Redash is a very powerful tool and we’re already using it with Big Query for some use cases. Unfortunately we’re tied to a Teradata MPP Datawarehouse for highly sensible and critical data.

Teradata published a Python module (https://developer.teradata.com/tools/reference/teradata-python-module) last year. Since we’re already used to this module we made a first approach (https://gist.github.com/mrbungie/5fcc076e67e047c8a61de706403b1138) but it’s still in rough shape.

There are a few problems about our current implementation:

  • Teradata’s module uses ODBC, so there are a few dependencies (unixodbc and Teradata ODBC driver) that may add complexity to the entire project.
  • It also handles datatypes in such a way that we’re getting NaNs and Infinite values via json.dumps. That means invalid JSON. We made a workaround via a custom JSON Encoder, but is dirty. Another workaround would involve using a custom datatype handler.

Both Redash and Teradata are excellent tools by themselves but we think integrating them would make them even more powerful.

PS: Sorry about my english.


Teradata Connector
#2

Teradata query runner will be very welcomed. And yours looks OK.

As for the problems you mentioned:

  • Support for NaN: maybe we should add it to redash.utils.JSONEncoder as other data sources might return a NaN as well. Maybe instead of the is_finite check we can use math.isnan?
  • Some other data sources require custom packages as well (system or Python). That’s OK. If they are too complex to install (like in the case of Oracle) then we just not include them by default, and only document it. Although I’m thinking of splitting out the query runners into separate PyPi packages, to make it easier to manage their dependencies. We can start with the Teradata query runner as a first pilot, if you’re interested.

Btw, no need to apologize for your English - it’s great and anyway I’m not a native speaker myself.


#3

Thanks for your prompt response.

  • I think that’s an option, but Teradata may also return Decimal(‘Infinity’) or Decimal(’-Infinity’). That’s why we used is_finite, as it covers those three cases.
  • We would be glad to work on it, but we need some guidance over how it should be designed.

#4

OK, let’s keep is_finite then.

We would be glad to work on it, but we need some guidance over how it should be designed.

I’ll be happy to provide guidance. What you did so far looks good to me. You’re welcome to make a pull request (with an update to the documentation with instructions on what dependencies it needs).

If you have the time and patience, we can use the Teradata connector as a pilot for having the query runners in a separate project.


#5

@german.oviedo , Hey , I have tried to use your gist of td.py and have installed unixodbc and Teradata ODBC driver but still no success. Just wondering if you have got this running successfully.

Thanks


#6

Hi @neouber.

It’s a shame we couldn’t develop this any further, being time the main issue here. Anyways, I would say the main thing here is to test Teradata’s python module and try to use the gist once you’re sure pytd is working by itself.

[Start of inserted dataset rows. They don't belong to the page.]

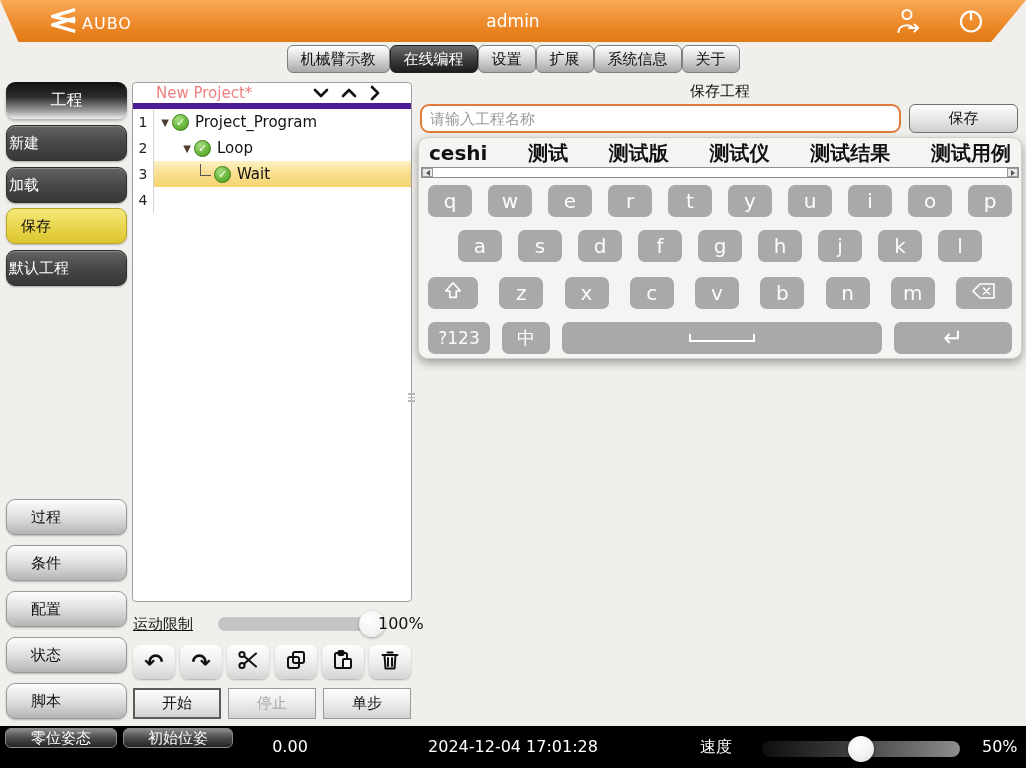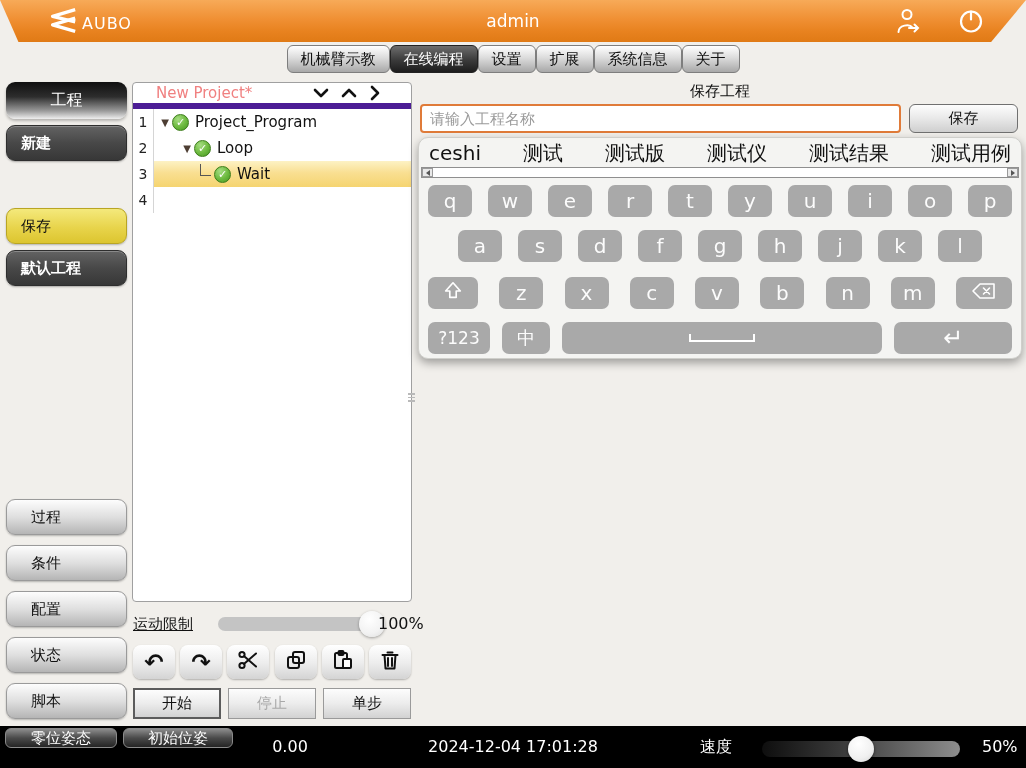"请输入工程名称" .name-input { border-radius: 4px -> 9px }
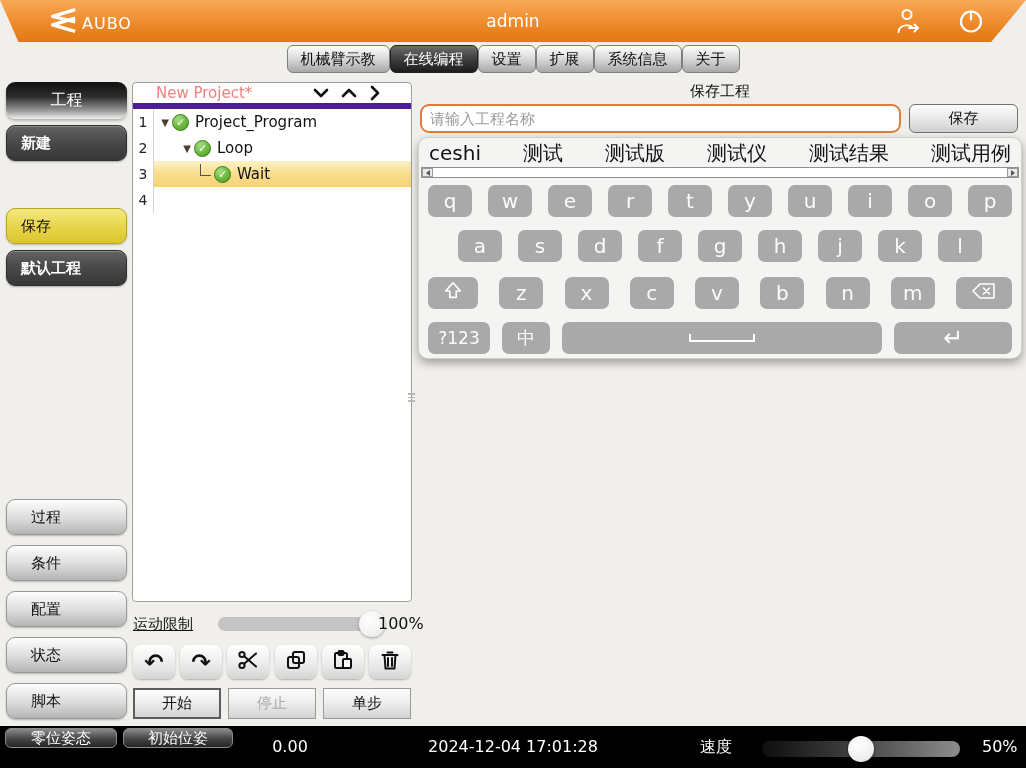"新建" .side-dark { font-weight: bold -> none; padding-left: 14px -> 2px }
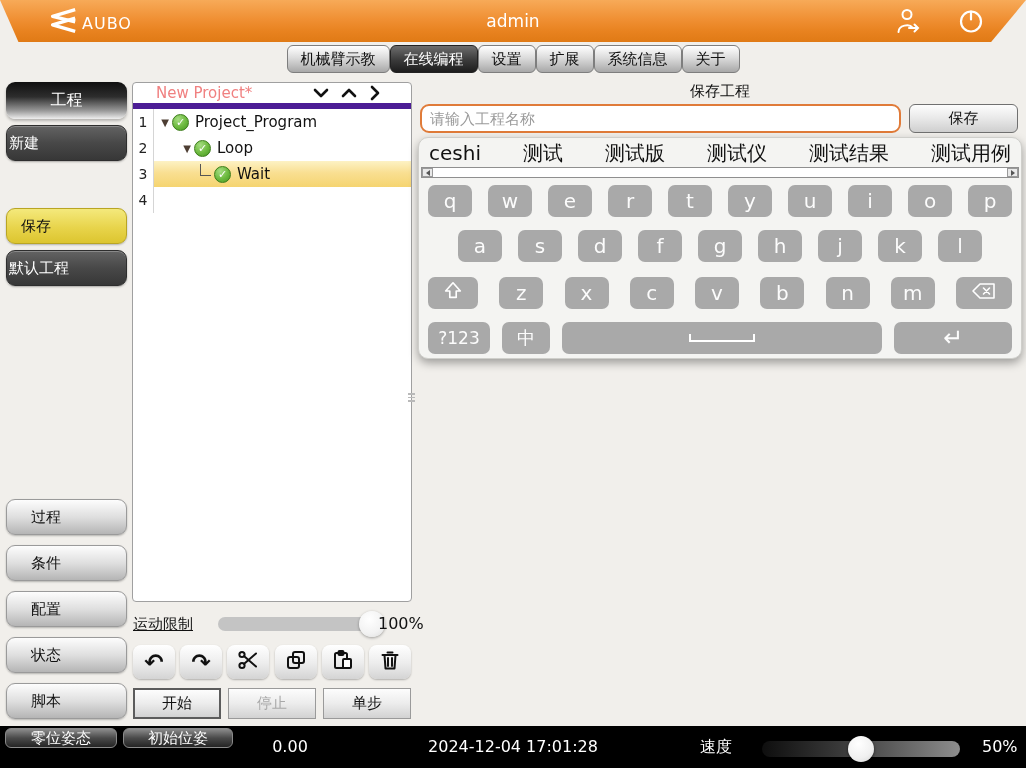"ceshi" .sug { font-weight: normal -> bold }
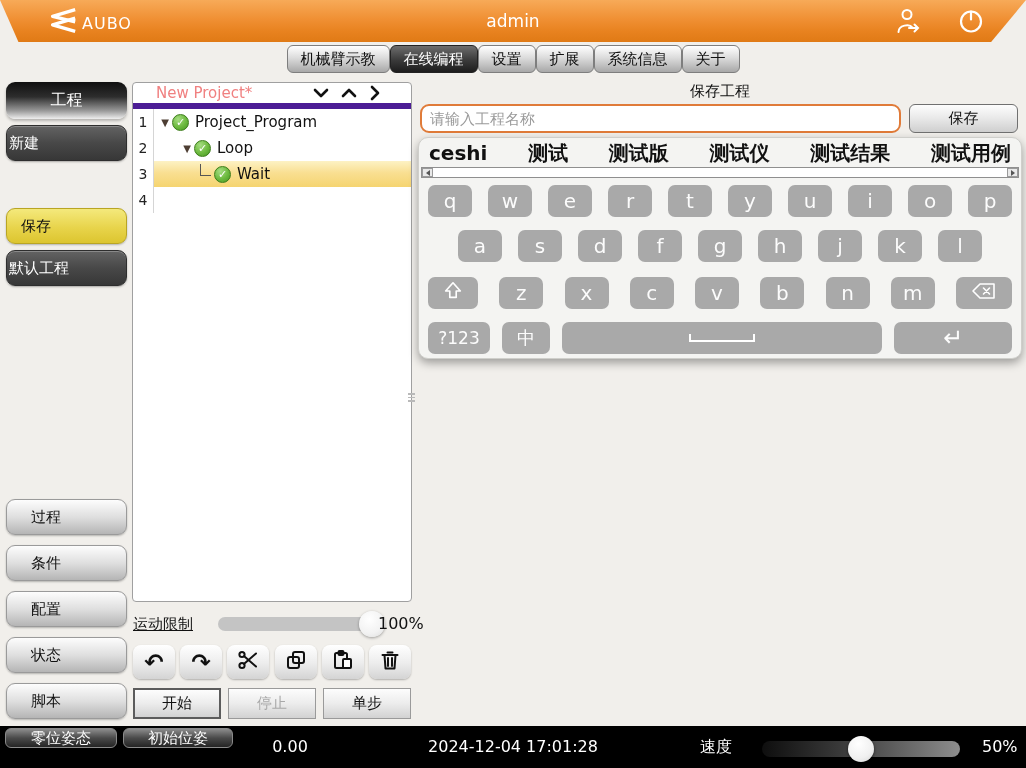"加载" div.side-btn { html: none -> <div>加载</div> }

Some insights about configuring Teradata ODBC in Linux.

  1. You don’t need unixodbc for using TD ODBC Driver. Yes I know I said it before, but we learned this some time after.
  2. You should have the following TD packages installed: tdicu, TeraGSS, tdodbc, cliv2, piom, sqlpp.
  3. Make sure you have your environment set correctly. At least you should have ODBCINST, ODBCINI, COPLIB, COPERR set to the ODBC directories. Also check you’re including Teradata’s lib/lib64 in LD_LIBRARY_PATH.
  4. Install teradata’s python module using pip: pip install teradata.
  5. Test the connection using pytd. Check this guide: https://developer.teradata.com/tools/reference/teradata-python-module

Now, remember some time has passed since we last tested this code. I don’t know if there’s been any changes in APIs or whatsoever that would’ve rendered my gist useless.


#7

Thanks @german.oviedo ,
I have got pytd up and running separately using the link http://crashthatch.tumblr.com/post/66957708538/teradata-odbc-connection-using-python-on-ubuntu , so from command line below commands works successfully

import teradata
udaExec = teradata.UdaExec (appName="HelloWorld", version="1.0",logConsole=False)
session = udaExec.connect(method="odbc", system="12.34.56.78" ,username="XXXX" , password="XXXX");
for row in session.execute("SELECT * from xyztable"):
    print(row)

For setup I have followed the below steps

  1. Created a new file as redash/query_runner/td.py and pasted the gist

  2. Added ‘redash.query_runner.td’ in settings.py

  3. Add teradata in requirements_all_ds.txt and I have manually installed teradata python module above as well.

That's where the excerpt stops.